Brief — Report back every line below that carries the word "auto".

Data —

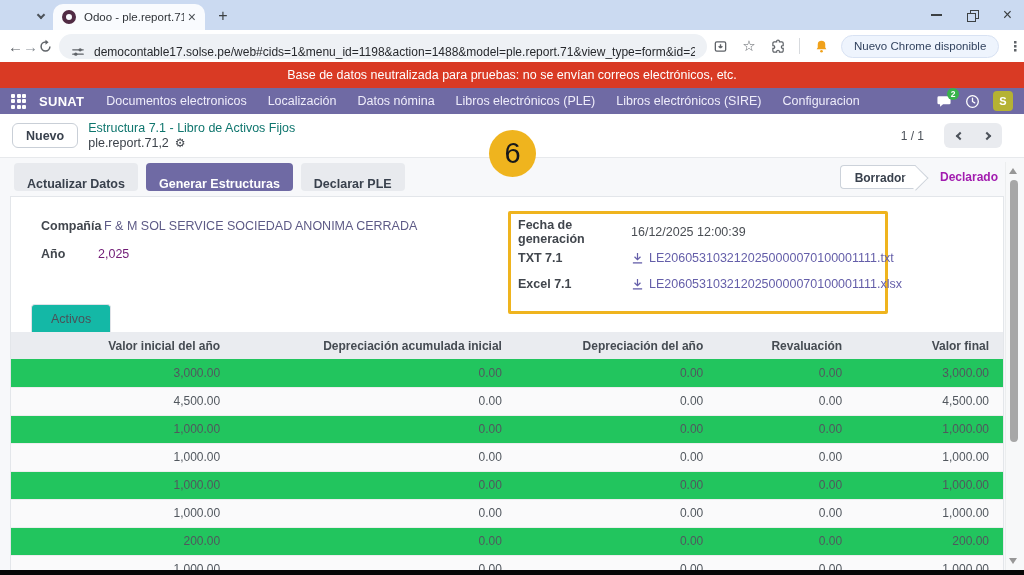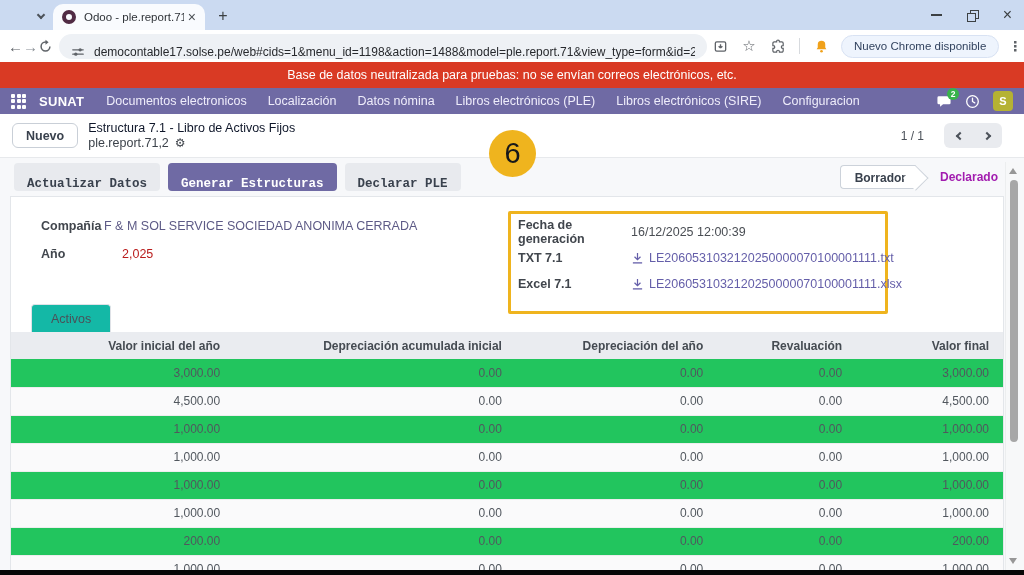--- a/index.html
+++ b/index.html
@@ -76,7 +76,7 @@
   .btn-new{height:25px;padding:0 13px;border:1px solid #c9cfd7;border-radius:6px;background:#fff;
        font-size:12.5px;font-weight:600;color:#39414d;font-family:inherit}
   .crumbs{margin-left:10px;line-height:1.2}
-  .crumb-title{font-size:12.5px;color:#0f172a}
+  .crumb-title{font-size:12.5px;color:#0f766e}
   .crumb-sub{font-size:12.5px;color:#3c424a;display:flex;align-items:center;gap:6px}
   .gear{font-size:12px;color:#3f444b}
   .pager{margin-left:auto;display:flex;align-items:center;gap:20px}

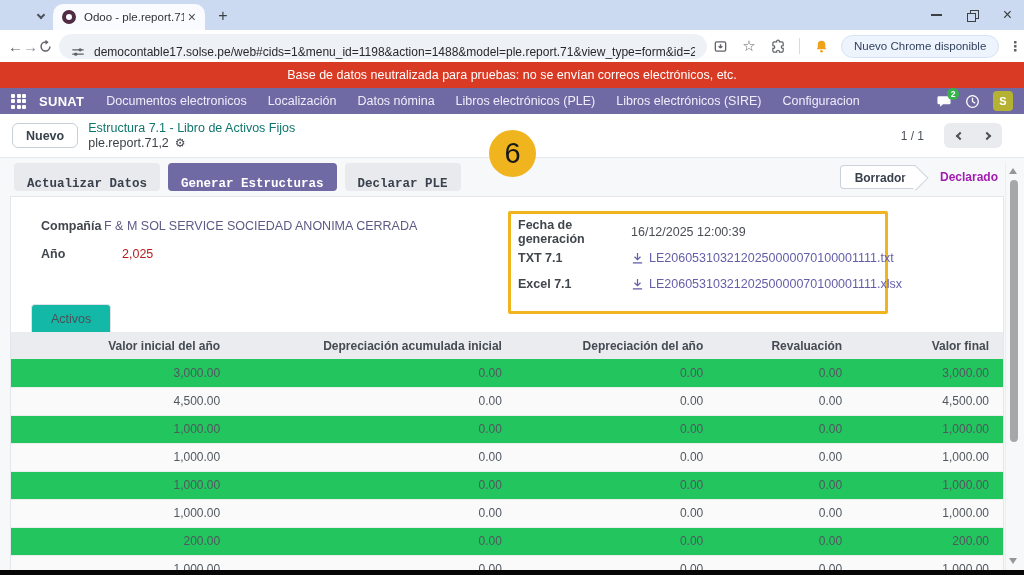--- a/index.html
+++ b/index.html
@@ -88,7 +88,7 @@
   .content{position:absolute;left:0;top:158px;width:100%;height:417px;background:#f7f8fa}
   .actionbar{position:absolute;left:0;top:0;width:100%;height:38px;display:flex;align-items:center;
        gap:8px;padding:0 26px 0 14px}
-  .btn{height:26px;padding:14px 13px;border:none;border-radius:4px;font-size:12.5px;font-weight:600;font-family:Liberation Mono, monospace}
+  .btn{height:26px;padding:14px 13px;border:none;border-radius:4px;font-size:12.5px;font-weight:600;font-family:Liberation Sans, sans-serif}
   .btn.secondary{background:#e8eaee;color:#39414d}
   .btn.primary{background:var(--accent);color:#fff}
   .statusbar{margin-left:auto;display:flex;align-items:center}

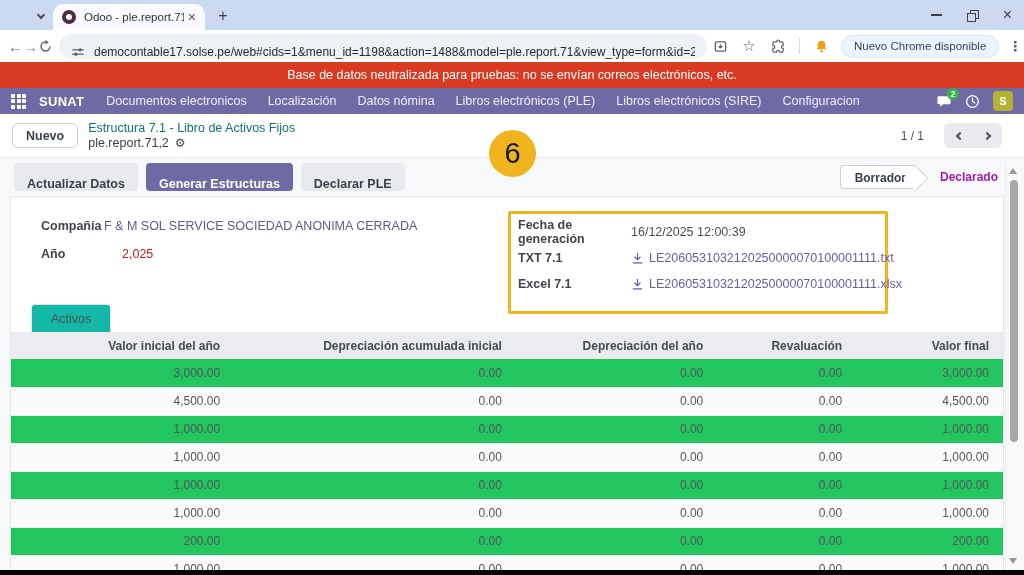--- a/index.html
+++ b/index.html
@@ -105,7 +105,7 @@
   .field-row{display:flex;align-items:center;margin-bottom:14px;font-size:12.5px}
   .field-label{width:56px;color:#41464d;font-weight:600;flex-shrink:0}
   .fv-company{color:var(--company);margin-left:7px}
-  .fv-year{color:#b91c1c;margin-left:25px}
+  .fv-year{color:#701a75;margin-left:1px}
 
   .gen-group{position:absolute;left:507px;top:22px;z-index:5}
   .gen-row{display:flex;align-items:center;height:26px;font-size:12.5px}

Written answer —
   .pager{margin-left:auto;display:flex;align-items:center;gap:20px}
   .statusbar{margin-left:auto;display:flex;align-items:center}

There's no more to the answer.